> [What to work on]
Set the images aside and retype the whole listing exactly.
---
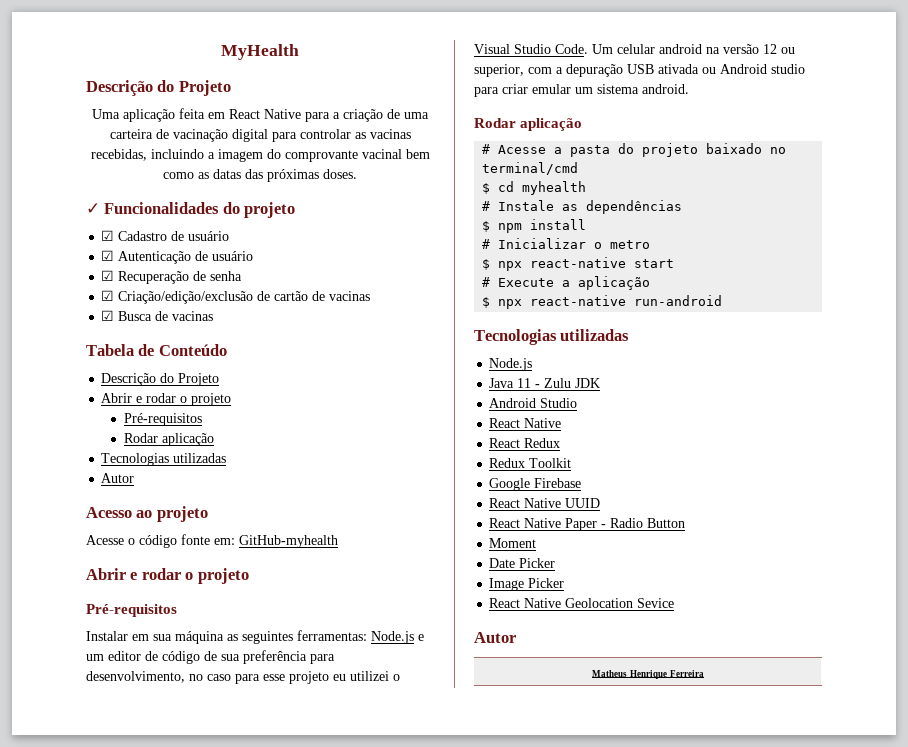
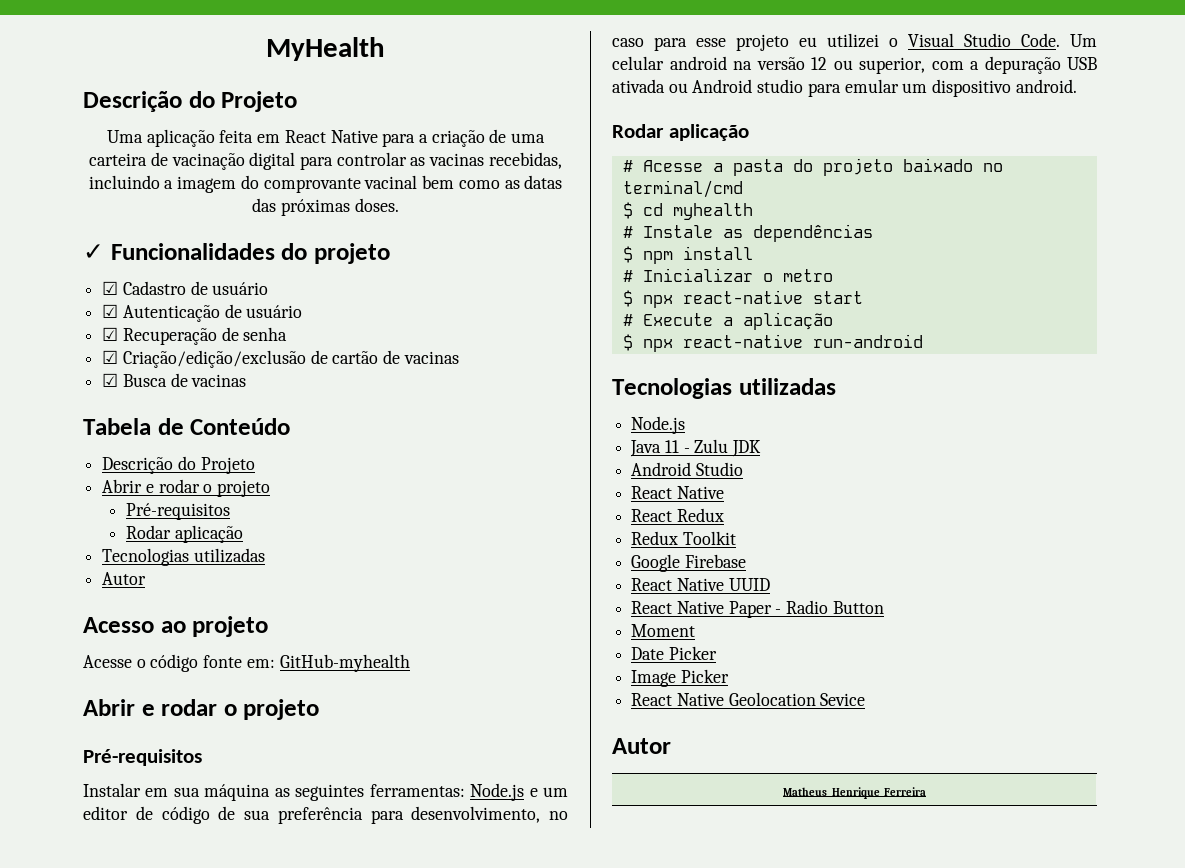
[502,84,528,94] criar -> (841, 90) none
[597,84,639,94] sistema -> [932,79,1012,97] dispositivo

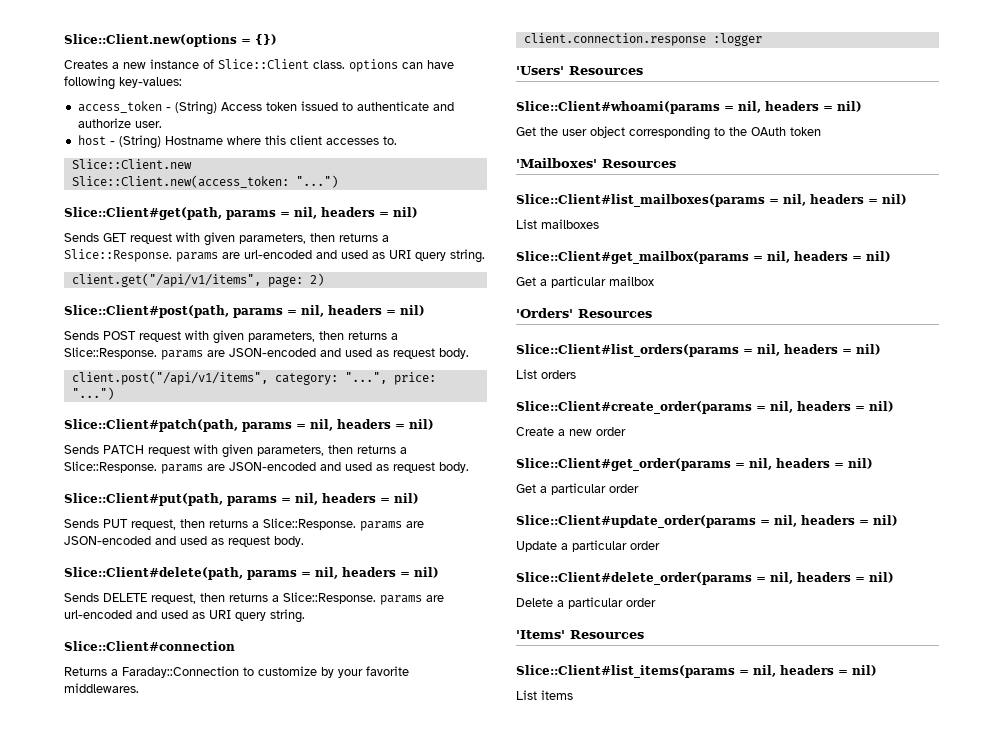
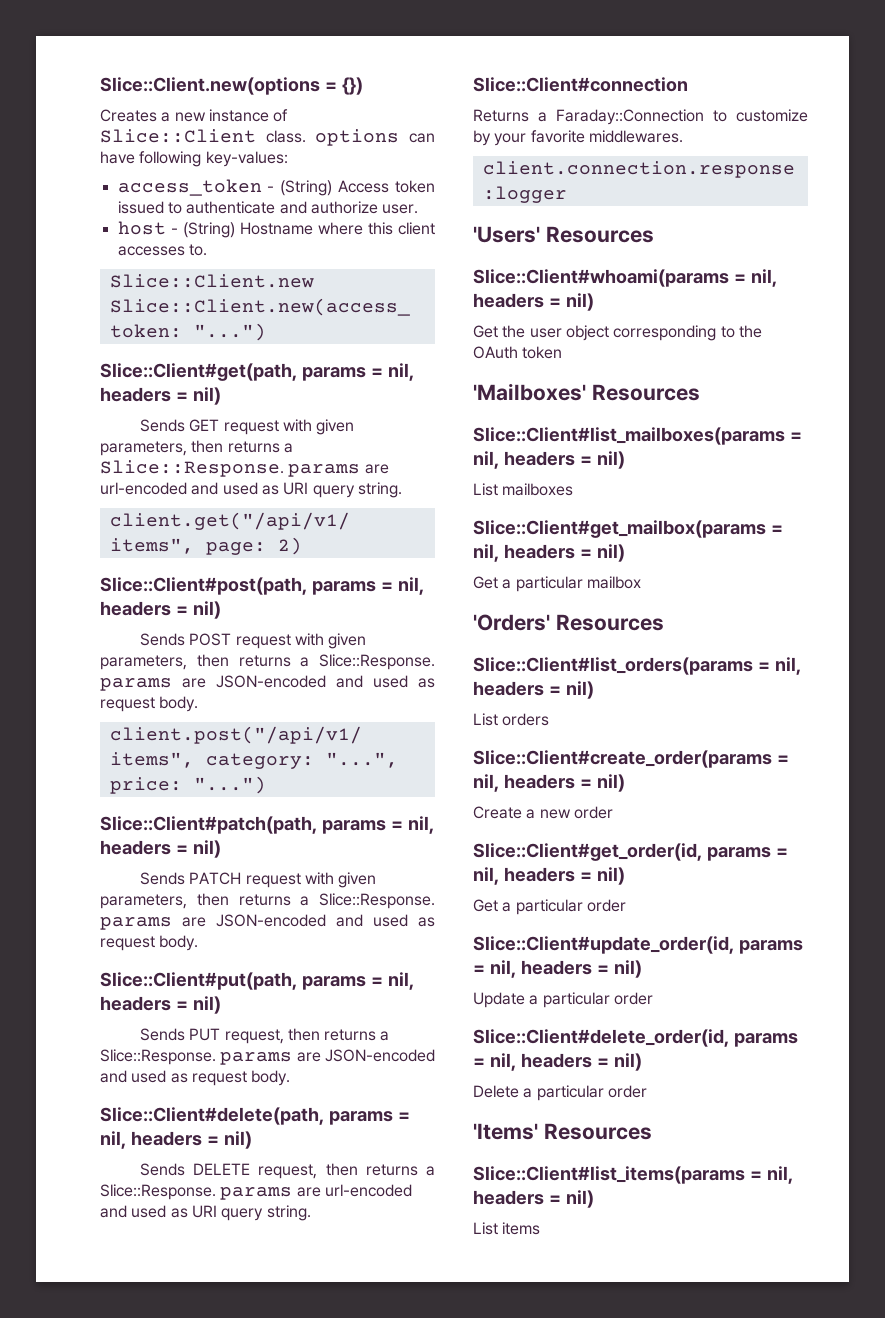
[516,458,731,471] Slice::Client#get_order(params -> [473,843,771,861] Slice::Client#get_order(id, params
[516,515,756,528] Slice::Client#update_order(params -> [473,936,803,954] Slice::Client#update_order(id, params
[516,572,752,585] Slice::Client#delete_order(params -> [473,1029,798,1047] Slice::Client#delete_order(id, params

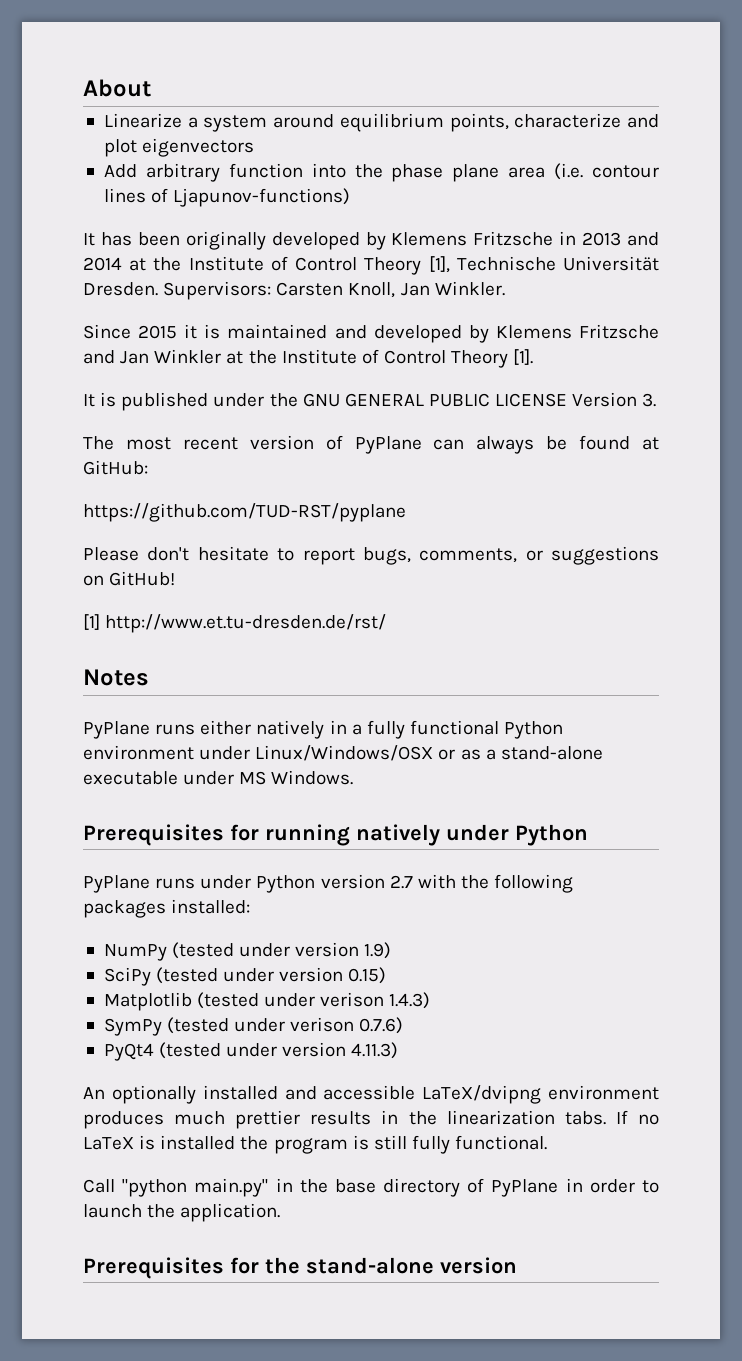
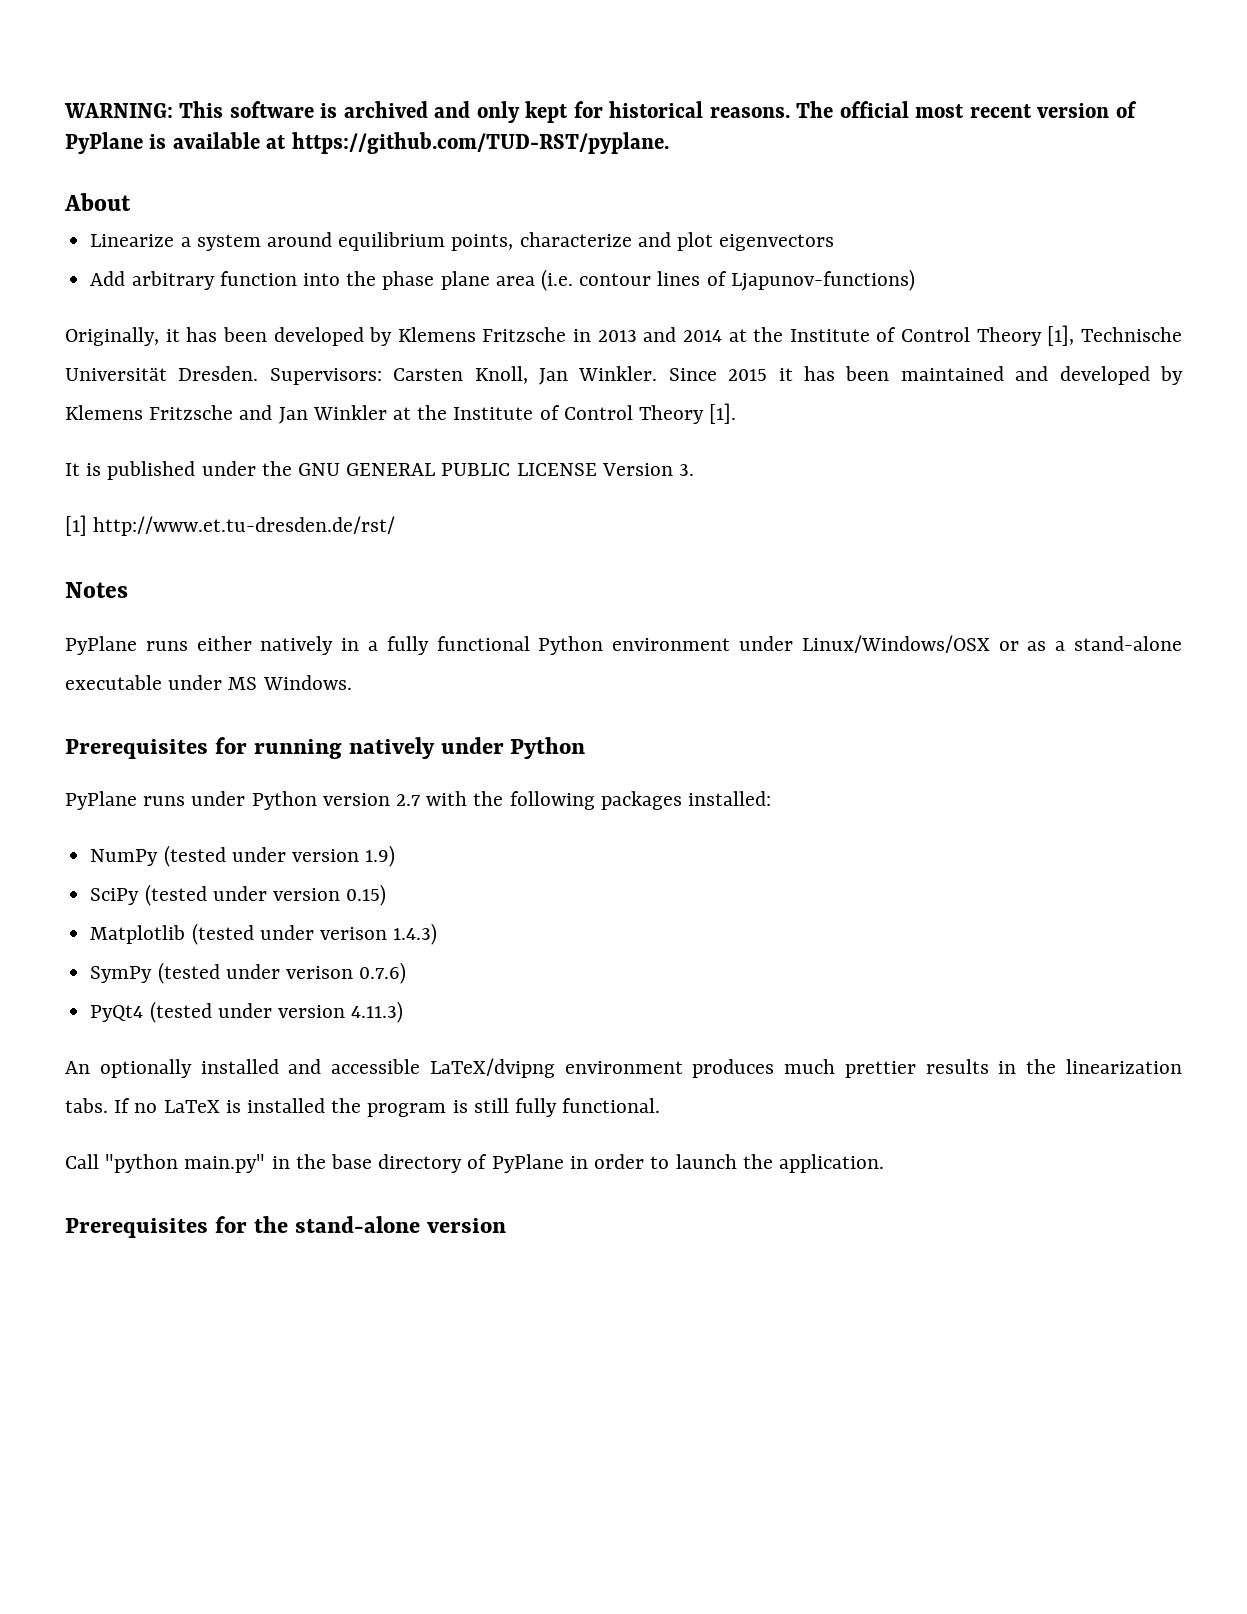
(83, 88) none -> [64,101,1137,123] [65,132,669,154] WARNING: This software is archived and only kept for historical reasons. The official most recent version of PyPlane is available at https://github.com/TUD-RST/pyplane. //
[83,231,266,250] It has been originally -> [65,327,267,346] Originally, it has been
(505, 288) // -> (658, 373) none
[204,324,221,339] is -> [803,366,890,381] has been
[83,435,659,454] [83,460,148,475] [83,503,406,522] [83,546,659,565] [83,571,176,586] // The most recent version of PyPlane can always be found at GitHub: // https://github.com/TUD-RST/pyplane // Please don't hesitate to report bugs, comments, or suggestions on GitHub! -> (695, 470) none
---
> [Result of the exercise]
[502,84,528,94] criar -> (841, 90) none
[597,84,639,94] sistema -> [932,79,1012,97] dispositivo

[516,458,731,471] Slice::Client#get_order(params -> [473,843,771,861] Slice::Client#get_order(id, params
[516,515,756,528] Slice::Client#update_order(params -> [473,936,803,954] Slice::Client#update_order(id, params
[516,572,752,585] Slice::Client#delete_order(params -> [473,1029,798,1047] Slice::Client#delete_order(id, params

(83, 88) none -> [64,101,1137,123] [65,132,669,154] WARNING: This software is archived and only kept for historical reasons. The official most recent version of PyPlane is available at https://github.com/TUD-RST/pyplane. //
[83,231,266,250] It has been originally -> [65,327,267,346] Originally, it has been
(505, 288) // -> (658, 373) none
[204,324,221,339] is -> [803,366,890,381] has been
[83,435,659,454] [83,460,148,475] [83,503,406,522] [83,546,659,565] [83,571,176,586] // The most recent version of PyPlane can always be found at GitHub: // https://github.com/TUD-RST/pyplane // Please don't hesitate to report bugs, comments, or suggestions on GitHub! -> (695, 470) none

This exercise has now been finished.